• _Task to carry out_:
Starting with the line containing "Volume, 25 de febrero de 2019: 95000 -> 40000" and going on through the line containing "Low, 2019-02: 40 -> none", return the lines of the data below exactly, and only those.

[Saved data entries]
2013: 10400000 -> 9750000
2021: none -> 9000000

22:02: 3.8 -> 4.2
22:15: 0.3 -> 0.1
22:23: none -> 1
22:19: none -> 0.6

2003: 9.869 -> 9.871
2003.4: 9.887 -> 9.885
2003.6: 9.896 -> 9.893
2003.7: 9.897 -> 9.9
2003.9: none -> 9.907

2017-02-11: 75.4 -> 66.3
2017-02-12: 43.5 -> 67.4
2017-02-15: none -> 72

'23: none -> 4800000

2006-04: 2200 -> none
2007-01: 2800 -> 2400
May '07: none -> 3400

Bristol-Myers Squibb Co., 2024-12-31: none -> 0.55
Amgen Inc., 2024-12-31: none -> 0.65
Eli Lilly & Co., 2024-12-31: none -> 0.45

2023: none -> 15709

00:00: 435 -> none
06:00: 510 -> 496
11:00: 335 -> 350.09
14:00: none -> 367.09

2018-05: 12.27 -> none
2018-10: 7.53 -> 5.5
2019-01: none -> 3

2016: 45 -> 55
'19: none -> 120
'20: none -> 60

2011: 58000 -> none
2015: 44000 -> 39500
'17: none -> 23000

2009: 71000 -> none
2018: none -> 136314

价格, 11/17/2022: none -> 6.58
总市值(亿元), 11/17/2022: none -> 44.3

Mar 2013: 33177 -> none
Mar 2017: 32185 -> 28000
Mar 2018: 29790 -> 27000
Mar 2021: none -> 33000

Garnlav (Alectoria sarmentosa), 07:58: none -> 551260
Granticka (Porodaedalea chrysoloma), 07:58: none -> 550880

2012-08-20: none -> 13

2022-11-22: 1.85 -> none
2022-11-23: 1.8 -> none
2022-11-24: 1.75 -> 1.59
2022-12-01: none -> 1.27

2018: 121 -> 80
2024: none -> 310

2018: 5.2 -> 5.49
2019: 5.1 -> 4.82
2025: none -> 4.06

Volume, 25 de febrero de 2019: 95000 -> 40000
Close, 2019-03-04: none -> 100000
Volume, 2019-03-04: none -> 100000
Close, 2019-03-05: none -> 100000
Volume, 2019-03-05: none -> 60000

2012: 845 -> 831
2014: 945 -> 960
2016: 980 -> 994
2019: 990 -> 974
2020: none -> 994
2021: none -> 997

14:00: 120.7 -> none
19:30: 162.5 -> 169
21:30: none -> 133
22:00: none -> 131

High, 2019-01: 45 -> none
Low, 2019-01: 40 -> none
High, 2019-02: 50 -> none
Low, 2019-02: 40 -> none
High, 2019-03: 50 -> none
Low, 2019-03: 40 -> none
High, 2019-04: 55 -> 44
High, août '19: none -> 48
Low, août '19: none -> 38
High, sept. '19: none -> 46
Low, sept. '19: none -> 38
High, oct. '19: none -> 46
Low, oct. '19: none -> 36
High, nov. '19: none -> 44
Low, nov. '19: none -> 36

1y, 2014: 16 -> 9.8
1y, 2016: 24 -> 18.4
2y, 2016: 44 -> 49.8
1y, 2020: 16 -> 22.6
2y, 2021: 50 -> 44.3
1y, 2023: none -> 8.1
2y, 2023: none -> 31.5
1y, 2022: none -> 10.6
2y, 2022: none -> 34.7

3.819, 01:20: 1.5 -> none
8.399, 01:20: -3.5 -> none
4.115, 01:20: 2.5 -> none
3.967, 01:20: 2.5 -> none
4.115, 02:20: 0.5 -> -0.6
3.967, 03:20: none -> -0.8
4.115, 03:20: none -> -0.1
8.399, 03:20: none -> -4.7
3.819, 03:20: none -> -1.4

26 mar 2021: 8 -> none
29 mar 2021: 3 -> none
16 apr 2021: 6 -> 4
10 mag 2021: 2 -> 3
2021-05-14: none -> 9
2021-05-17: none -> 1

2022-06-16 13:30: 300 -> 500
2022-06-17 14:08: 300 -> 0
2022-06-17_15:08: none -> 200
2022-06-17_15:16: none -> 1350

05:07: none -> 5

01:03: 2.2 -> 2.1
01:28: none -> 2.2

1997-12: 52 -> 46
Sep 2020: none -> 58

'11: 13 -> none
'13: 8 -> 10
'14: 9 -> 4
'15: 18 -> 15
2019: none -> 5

• _Solved exercise_:
Volume, 25 de febrero de 2019: 95000 -> 40000
Close, 2019-03-04: none -> 100000
Volume, 2019-03-04: none -> 100000
Close, 2019-03-05: none -> 100000
Volume, 2019-03-05: none -> 60000

2012: 845 -> 831
2014: 945 -> 960
2016: 980 -> 994
2019: 990 -> 974
2020: none -> 994
2021: none -> 997

14:00: 120.7 -> none
19:30: 162.5 -> 169
21:30: none -> 133
22:00: none -> 131

High, 2019-01: 45 -> none
Low, 2019-01: 40 -> none
High, 2019-02: 50 -> none
Low, 2019-02: 40 -> none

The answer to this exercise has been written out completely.